AIM OF THE TASK. Print every entry, word for word, and skip the images.

Stored items from a collection:
====

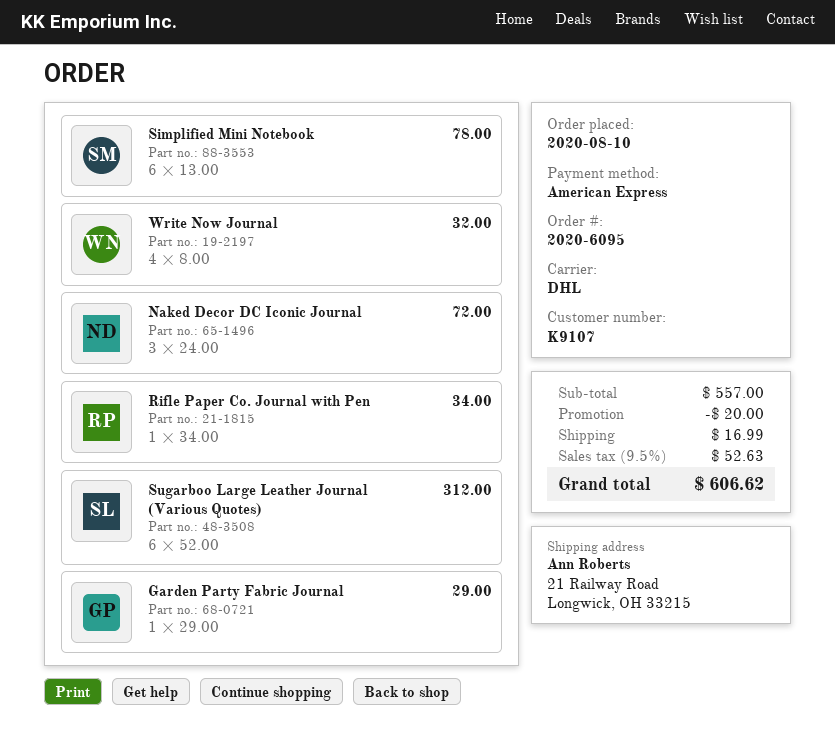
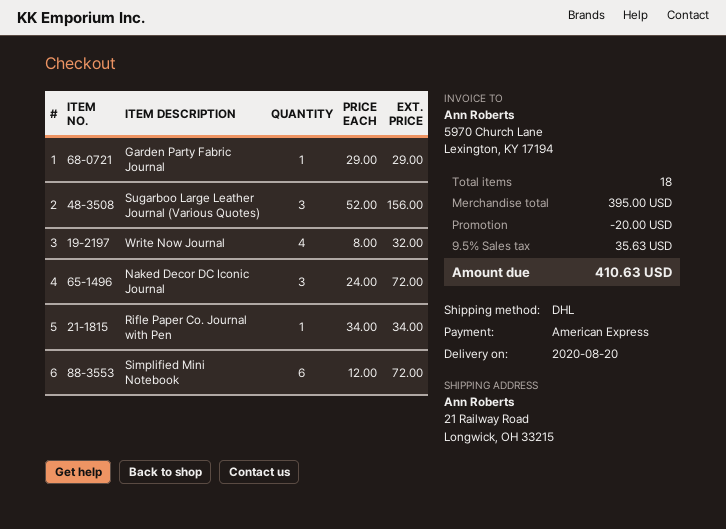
Simplified Mini Notebook: 6 x 13.00 = 78.00 -> 6 x 12.00 = 72.00
Sugarboo Large Leather Journal (Various Quotes): 6 x 52.00 = 312.00 -> 3 x 52.00 = 156.00
subtotal: 557.00 -> 395.00
shipping: 16.99 -> none
tax: 9.5% = 52.63 -> 9.5% = 35.63
total: 606.62 -> 410.63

====

FINISHED TASK.
Simplified Mini Notebook: 6 x 13.00 = 78.00 -> 6 x 12.00 = 72.00
Sugarboo Large Leather Journal (Various Quotes): 6 x 52.00 = 312.00 -> 3 x 52.00 = 156.00
subtotal: 557.00 -> 395.00
shipping: 16.99 -> none
tax: 9.5% = 52.63 -> 9.5% = 35.63
total: 606.62 -> 410.63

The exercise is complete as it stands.